II Corinthians 4 But we have this treasure in jars of clay, to show that the surpassing power belongs to God and not to us.



If you will give Me your life I will make something beautiful out of it.

Wednesday, January 12, 2011

The Restoration


II Corinthians 13 For we are glad when we are weak and you are strong. Your restoration is what we pray for.


If I were to give an account of my purpose in this work, these ramblings, it might be this...

Your restoration is what we pray for.


What if He is not who you think He is, who you have been told that He is, who you have imagined Him to be?


I would propose to you that He is not.


He is more. Much more.


More than can be imagined. More than what can be comprehended. More than what can be attained. More than can be contained. He must be experienced.
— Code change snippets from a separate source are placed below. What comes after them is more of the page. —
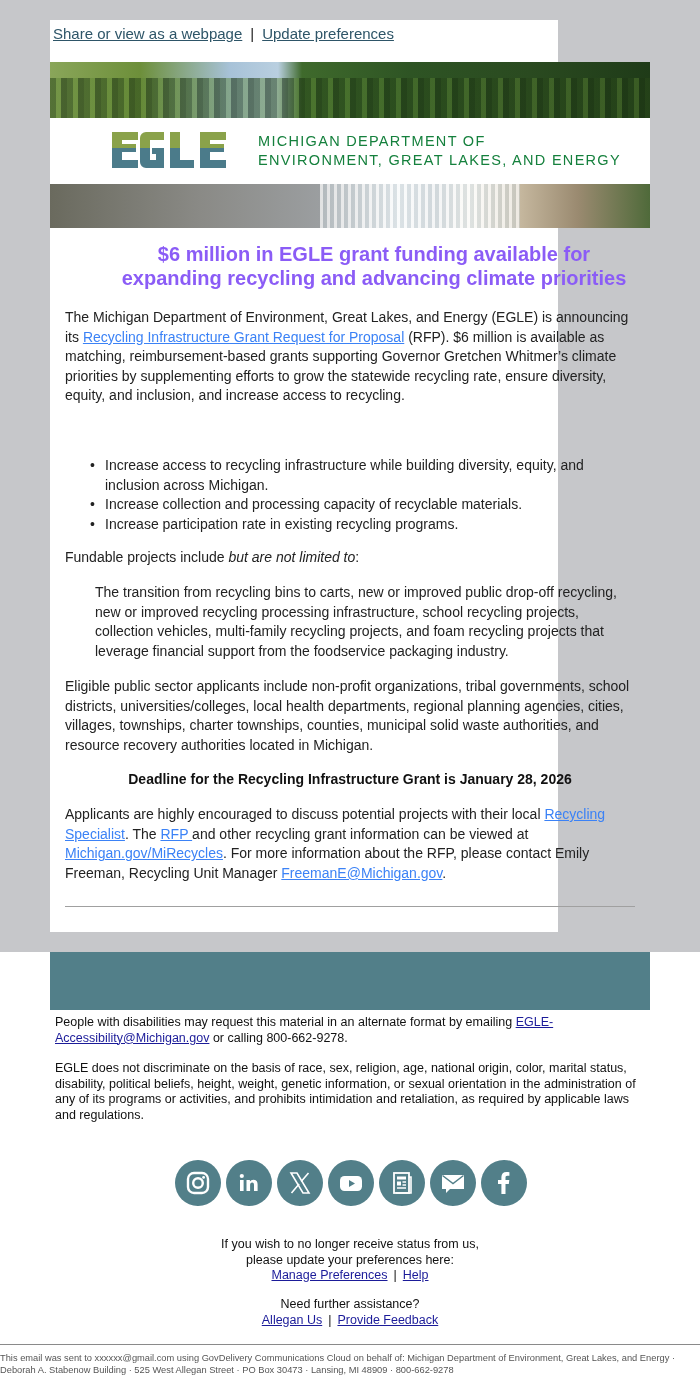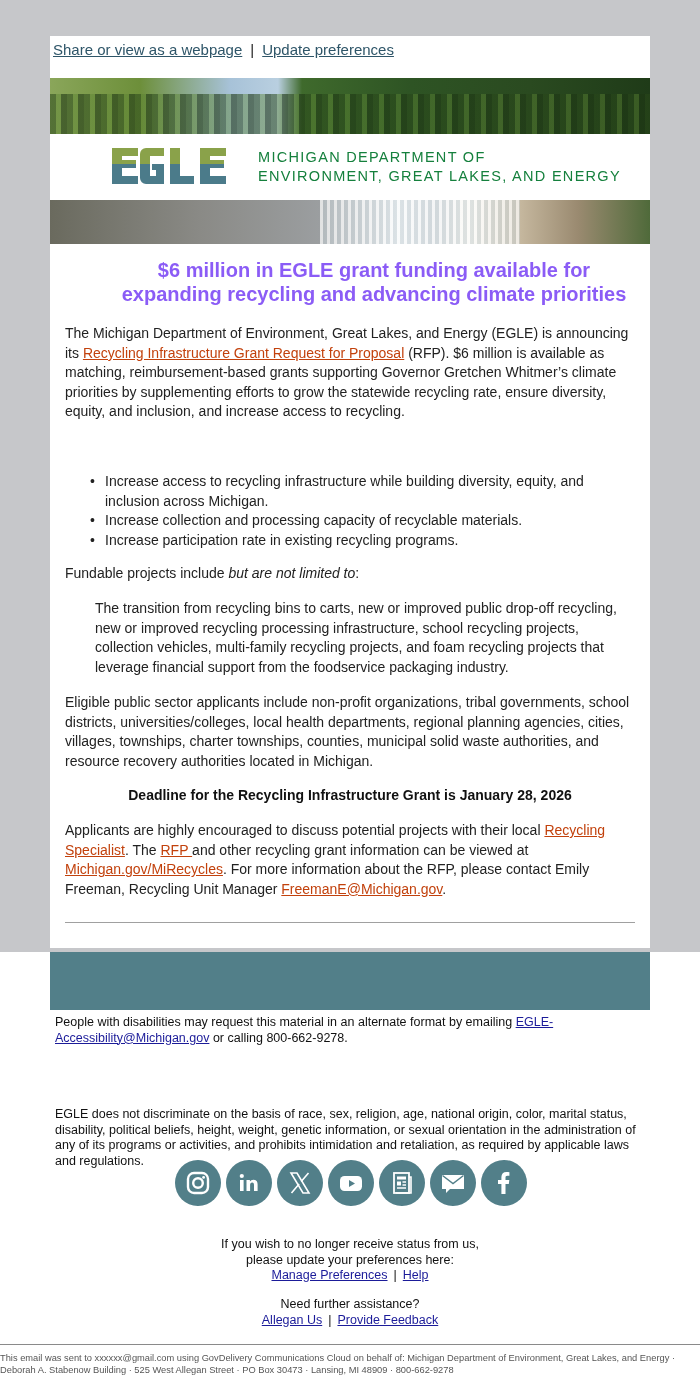--- a/index.html
+++ b/index.html
@@ -1,55 +1,55 @@
 <!DOCTYPE html>
 <html><head>
 <meta charset="utf-8">
 <style>
   * { box-sizing: border-box; margin: 0; padding: 0; }
   html, body { width: 700px; height: 1376px; background: #ffffff; font-family: "Liberation Sans", sans-serif; color: #000; overflow: hidden; }
   .top-bg { position: absolute; left: 0; top: 0; width: 700px; height: 952px; background: #c6c7ca; }
-  .card { position: absolute; left: 50px; top: 36px; width: 600px; height: 912px; background: #ffffff; }
+  .card { position: absolute; left: 50px; top: 20px; width: 508px; height: 912px; background: #ffffff; }
   .toplinks { position: absolute; left: 3px; top: 5px; font-size: 15px; color: #2b4b5a; }
   .toplinks a { color: #2e5568; text-decoration: underline; }
   .toplinks .sep { margin: 0 8px; color: #222; }
 
   .hero { position: absolute; left: 0; top: 42px; width: 600px; height: 166px; overflow: hidden; }
   .hero-top { position: absolute; left: 0; top: 0; width: 600px; height: 56px;
     background: linear-gradient(90deg, #8aa65a 0%, #6d8f3a 15%, #a7c2d8 30%, #b9cfe0 38%, #3f6a2c 42%, #2e5424 60%, #2a4a20 80%, #1f3b18 100%); }
   .hero-top .trees { position: absolute; left: 0; bottom: 0; width: 600px; height: 40px;
     background: repeating-linear-gradient(90deg, rgba(40,70,25,0.55) 0 6px, rgba(90,130,50,0.45) 6px 11px, rgba(30,55,20,0.6) 11px 17px); }
   .hero-band { position: absolute; left: 0; top: 56px; width: 600px; height: 66px; background: #ffffff; }
   .hero-bottom { position: absolute; left: 0; top: 122px; width: 600px; height: 44px;
     background: linear-gradient(90deg, #6a6a5e 0%, #8a8a86 25%, #9b9ea0 45%, #eef2f4 58%, #d9dde0 64%, #f4f2ea 70%, #c7b9a0 78%, #9a8a70 88%, #4f6a3a 100%); }
   .hero-bottom .water { position: absolute; left: 270px; top: 0; width: 200px; height: 44px;
     background: repeating-linear-gradient(90deg, rgba(255,255,255,0.7) 0 3px, rgba(200,210,215,0.5) 3px 7px); }
   .logo { position: absolute; left: 60px; top: 68px; width: 130px; height: 40px; }
   .logo-text { position: absolute; left: 208px; top: 70px; font-size: 14.5px; letter-spacing: 1.3px; color: #15803d; line-height: 19px; }
 
   .title { position: absolute; left: 0; top: 222px; width: 600px; text-align: center; font-size: 20px; font-weight: bold; line-height: 24px; color: #8b5cf6; padding-left: 48px; }
   .body { position: absolute; left: 15px; width: 572px; font-size: 14px; line-height: 19.6px; color: #222; }
-  .body a { color: #c2410c; text-decoration: underline; }
+  .body a { color: #3b82f6; text-decoration: underline; }
   .p1 { top: 288px; }
   .p2 { top: 401px; }
   .list { top: 436px; padding-left: 40px; }
   .list li { list-style: none; position: relative; padding-left: 0; }
   .list li::before { content: "•"; position: absolute; left: -15px; top: 0; }
   .p3 { top: 528px; }
   .blockquote { top: 563px; left: 45px; width: 540px; }
   .p4 { top: 657px; }
   .deadline { position: absolute; left: 0; top: 751px; width: 600px; text-align: center; font-size: 14px; font-weight: bold; color: #111; }
   .p5 { top: 785px; }
   .hr { position: absolute; left: 15px; top: 886px; width: 570px; height: 1px; background: #a0a0a0; }
 
   .teal-bar { position: absolute; left: 50px; top: 952px; width: 600px; height: 58px; background: #527f89; }
   .footer-text { position: absolute; left: 55px; width: 595px; font-size: 12.5px; line-height: 15.5px; color: #111; }
   .footer-text a { color: #1b1b99; text-decoration: underline; }
   .ft1 { top: 1015px; }
-  .ft2 { top: 1107px; }
+  .ft2 { top: 1061px; }
 
   .social { position: absolute; left: 175px; top: 1160px; width: 352px; height: 46px; display: flex; gap: 5.5px; }
   .soc { width: 46px; height: 46px; border-radius: 50%; background: #527f89; display: flex; align-items: center; justify-content: center; }
   .soc svg { width: 26px; height: 26px; }
 
   .center-block { position: absolute; left: 0; width: 700px; text-align: center; font-size: 12.5px; line-height: 15.5px; color: #111; }
   .center-block a { color: #1b1b99; text-decoration: underline; }
   .center-block .pipe { margin: 0 6px; }
   .cb1 { top: 1237px; }
   .cb2 { top: 1297px; }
He loves stronger, truer and more completely than you think. He is love by choice. He is love by the character and force of His will. He is love personified.


And His desire is for you. You are the object of His affection. His ardor. His passion. His longing.


And what is the goal of His pursuit?


Restoration. By His love He restores us to a relationship with Himself. It is your heart He is after.


What if everything that has ever happened in your life is for the purpose of finding your way back to Him? What if He has pursued you every step that you have ever taken? What if He has been watching your every move?


Can you sense Him there, in the story of your life?


Sometimes I am asked about the reason for the transparency that I share in this blog and why I reveal the unpleasant details of my thoughts or the shame of my past or the sinful nature of my life. Why do I do that?


For we are glad when we are weak and you are strong. Your restoration is what we pray for.


I want you to know that there is nowhere to hide from Him and no need to try. He desire is to bring you to a place of peace and contentment. He wants to restore you to the beauty that He had in mind when He created you.


He loves you. Pure. Simple. Eternal.


He is not looking for perfection in you. He is longing for a relationship with you.


I tell you the truth. He created you. He has loved you every day of you life. He is not disappointed in you. He is not waiting to punish you. He is watching you and loving you and waiting for you.


He will restore you.


And that is what I pray for.

Sunday, January 9, 2011

The Soul


Psalm 66 Come and hear, all you who fear God, and I will tell you what He has done for my soul.

Yesterday I woke with the knowledge that I am to go back to college for a higher degree in nursing. Just like that.


Just like before.


And I sit and contemplate how good He has been to me, I remember the first time He spoke to me of college.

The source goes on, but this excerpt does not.